Work to be completed » Whenever a line in the entries below includes the string "Username", count that line. Report the total alone.

Given information »

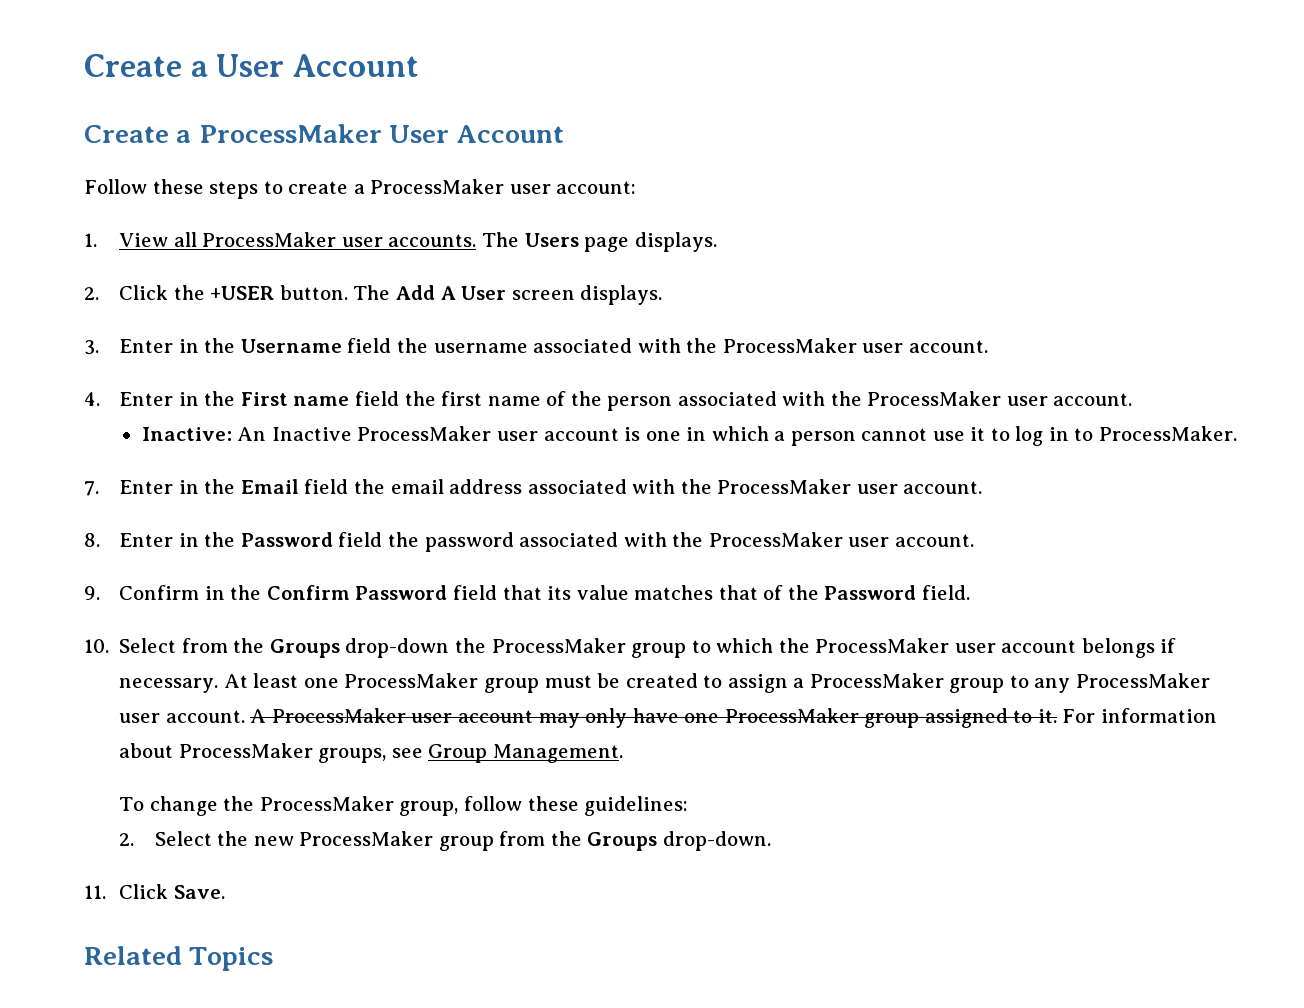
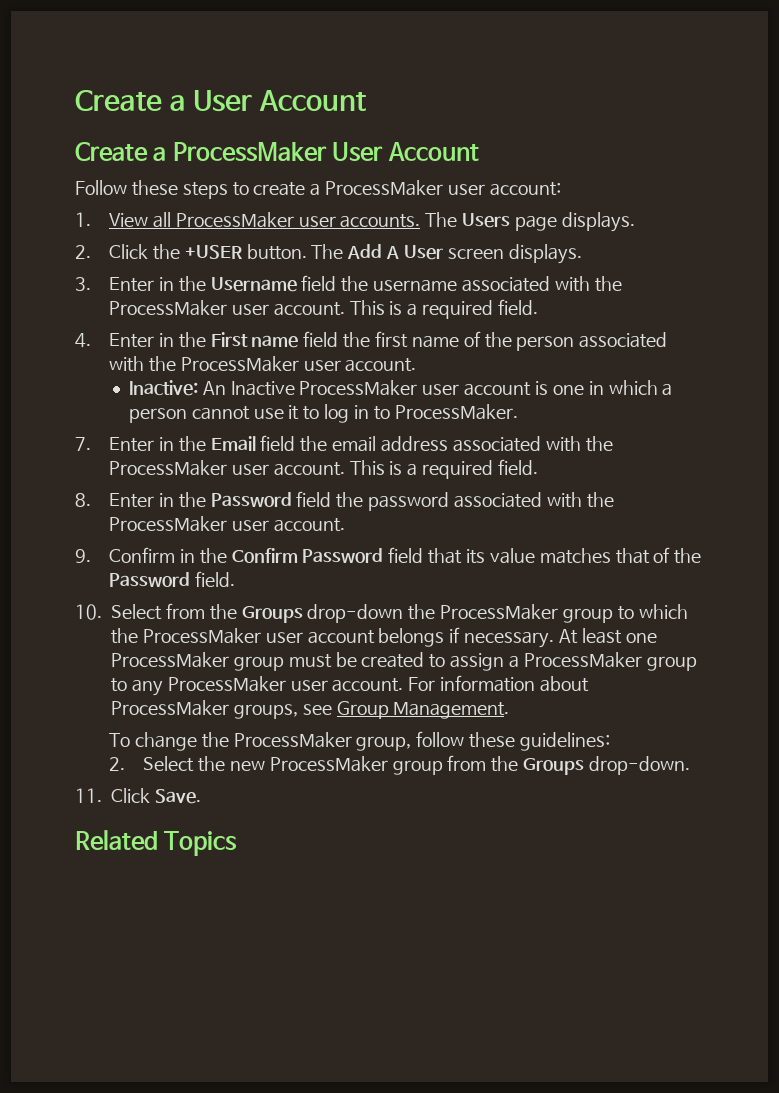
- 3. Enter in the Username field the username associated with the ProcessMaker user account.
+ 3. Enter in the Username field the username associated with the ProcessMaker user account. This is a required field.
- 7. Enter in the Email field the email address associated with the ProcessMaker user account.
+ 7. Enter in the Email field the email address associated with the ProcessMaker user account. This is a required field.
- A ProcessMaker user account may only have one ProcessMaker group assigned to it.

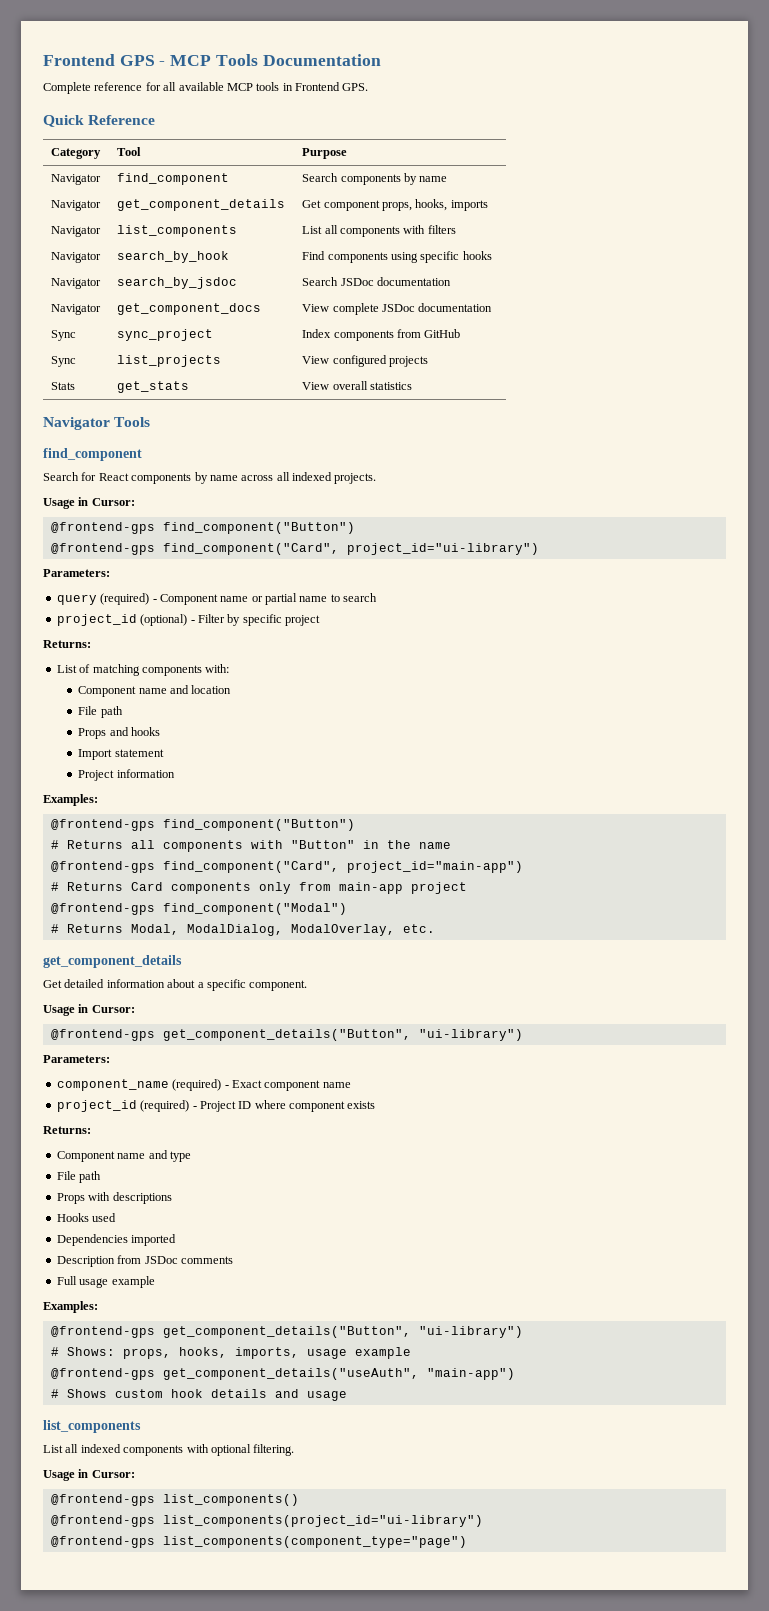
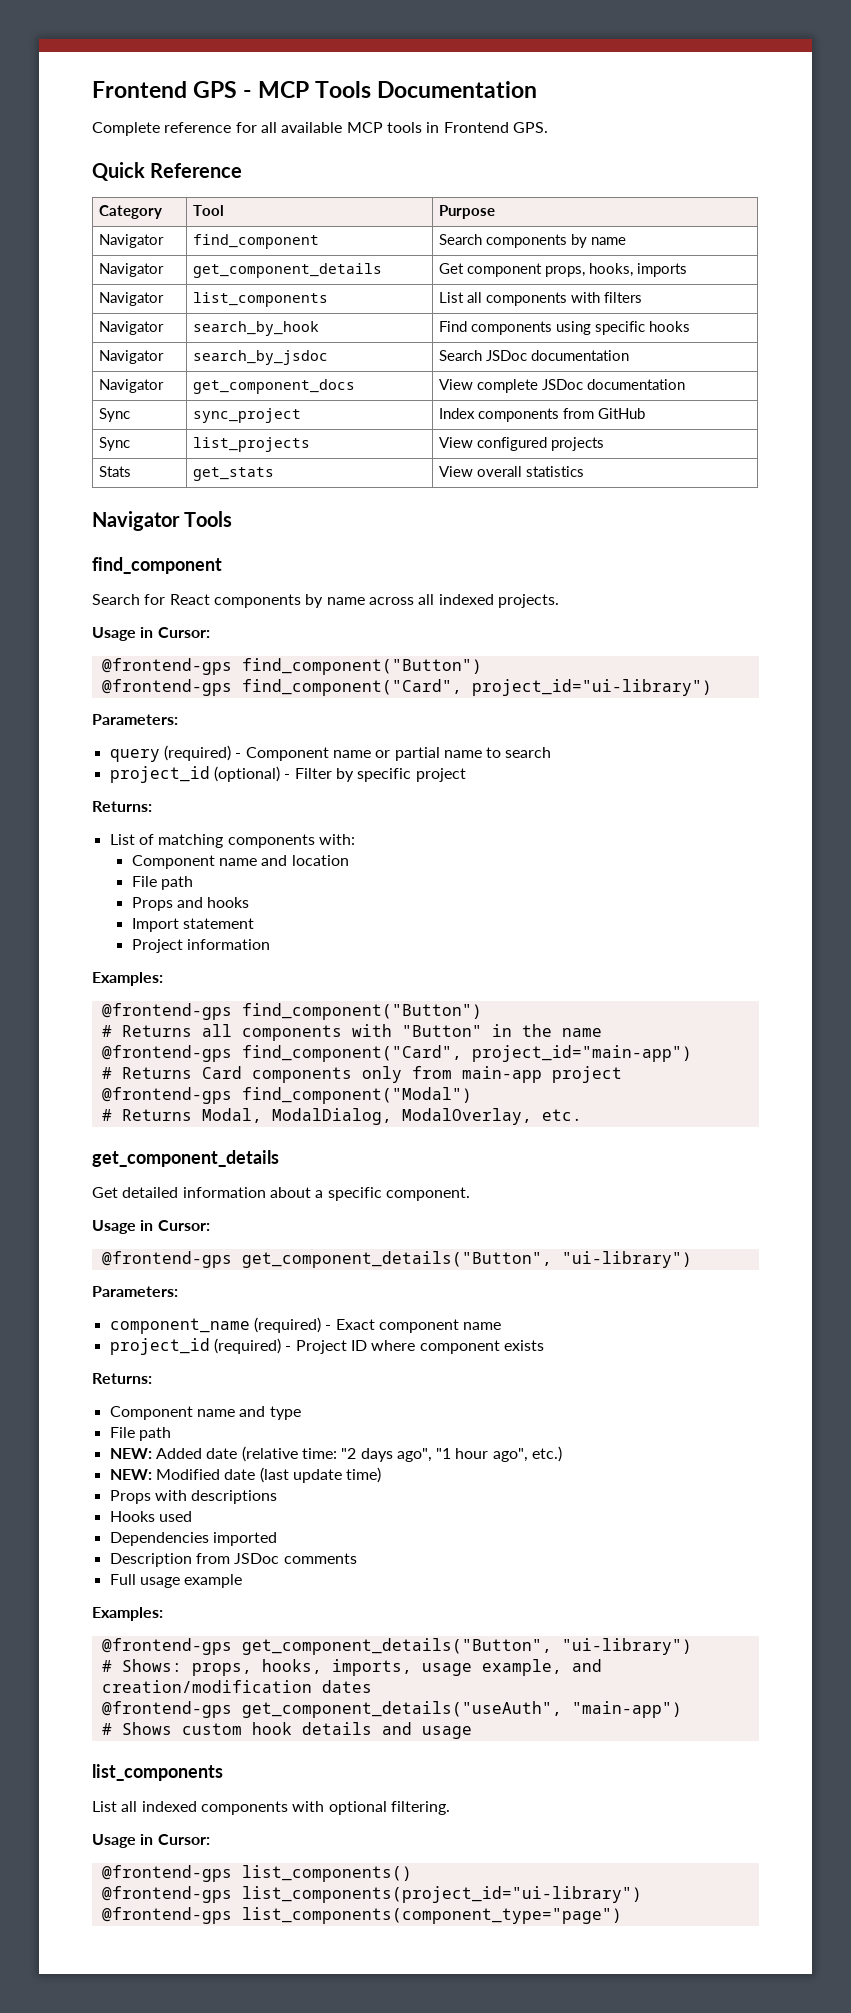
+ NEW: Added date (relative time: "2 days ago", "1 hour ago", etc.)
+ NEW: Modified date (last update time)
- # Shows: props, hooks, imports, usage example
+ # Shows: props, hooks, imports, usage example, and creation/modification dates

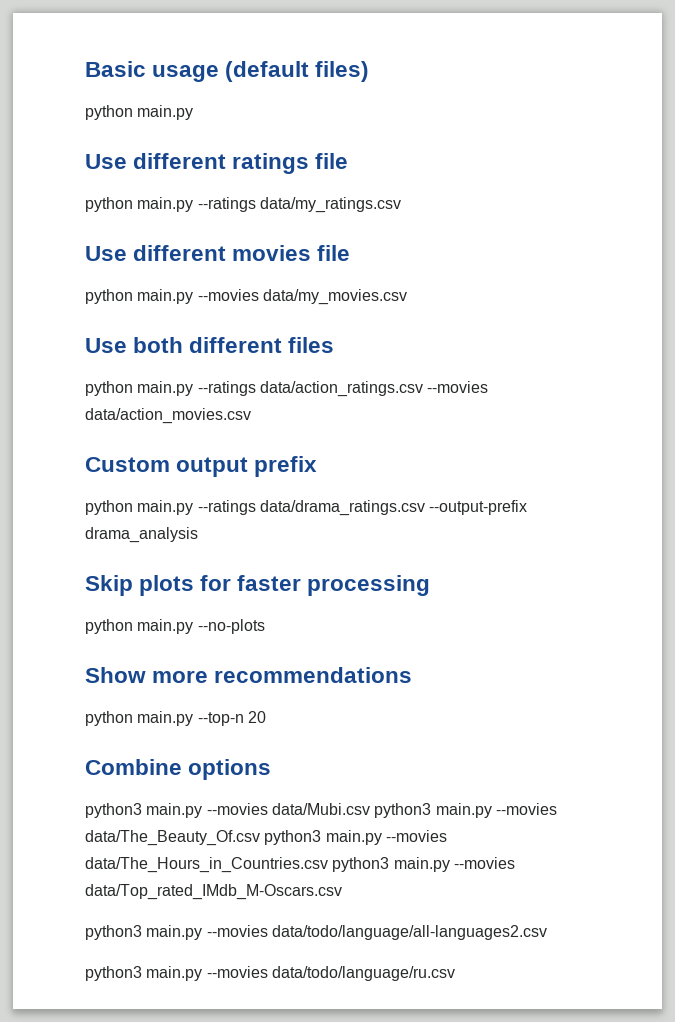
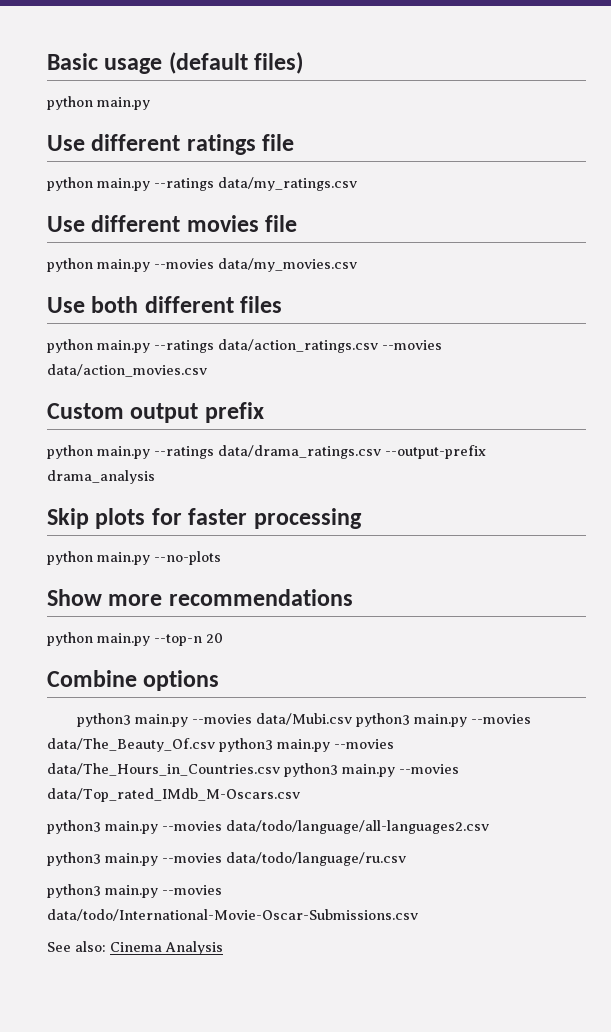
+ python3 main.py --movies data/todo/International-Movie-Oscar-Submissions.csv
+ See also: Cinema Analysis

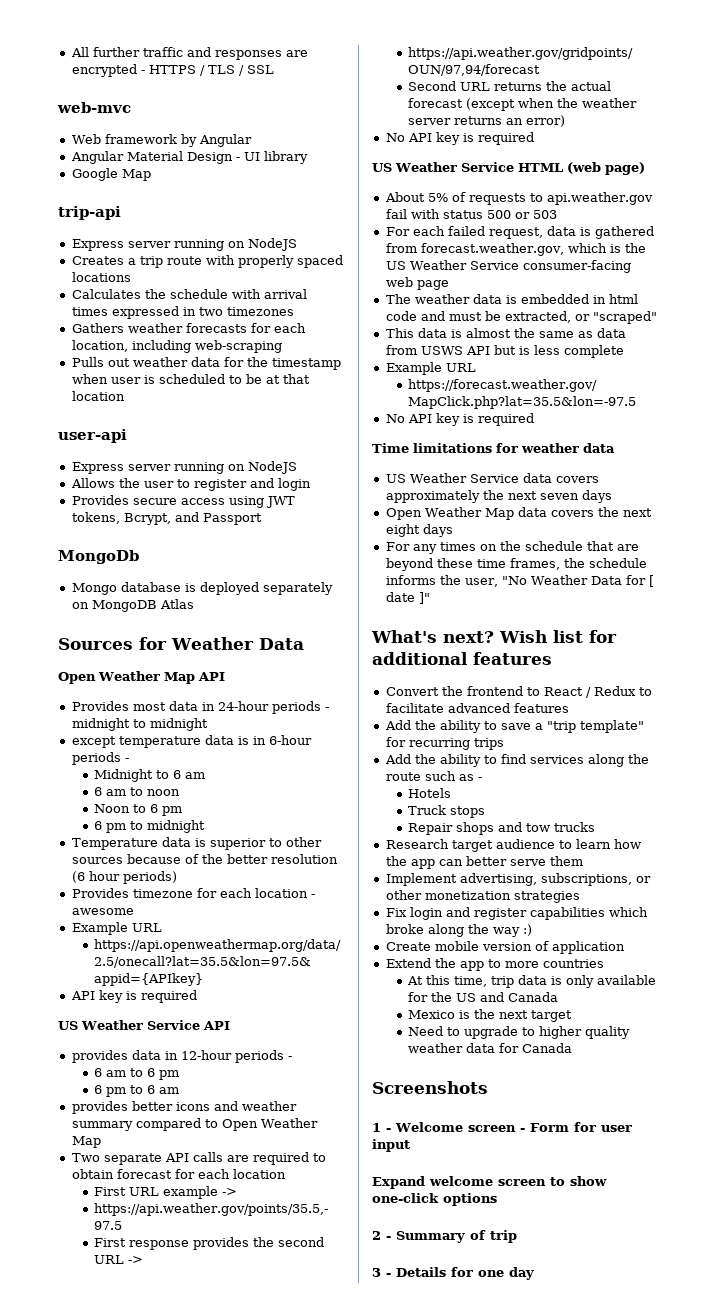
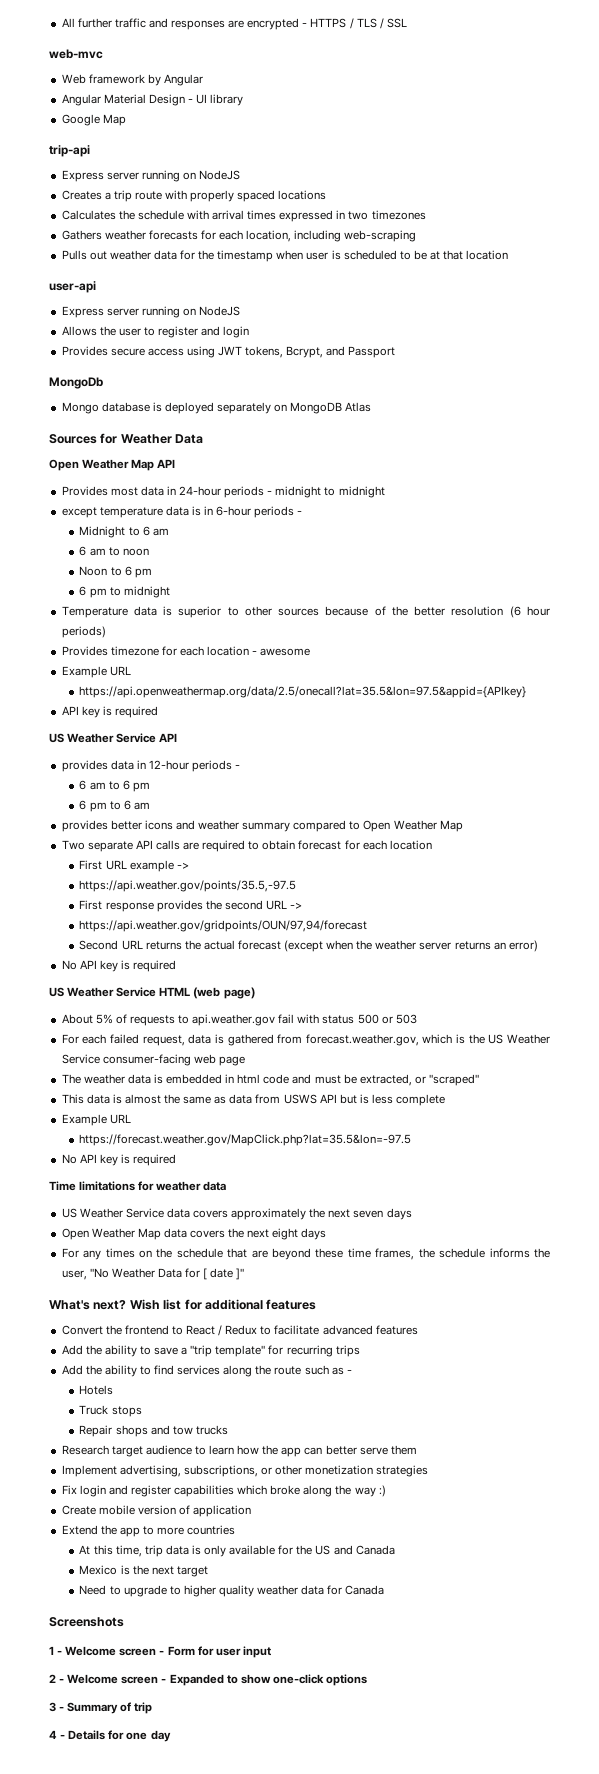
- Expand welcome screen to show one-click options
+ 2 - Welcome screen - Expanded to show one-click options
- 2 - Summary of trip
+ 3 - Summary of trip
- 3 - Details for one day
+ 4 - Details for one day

Task solution » 2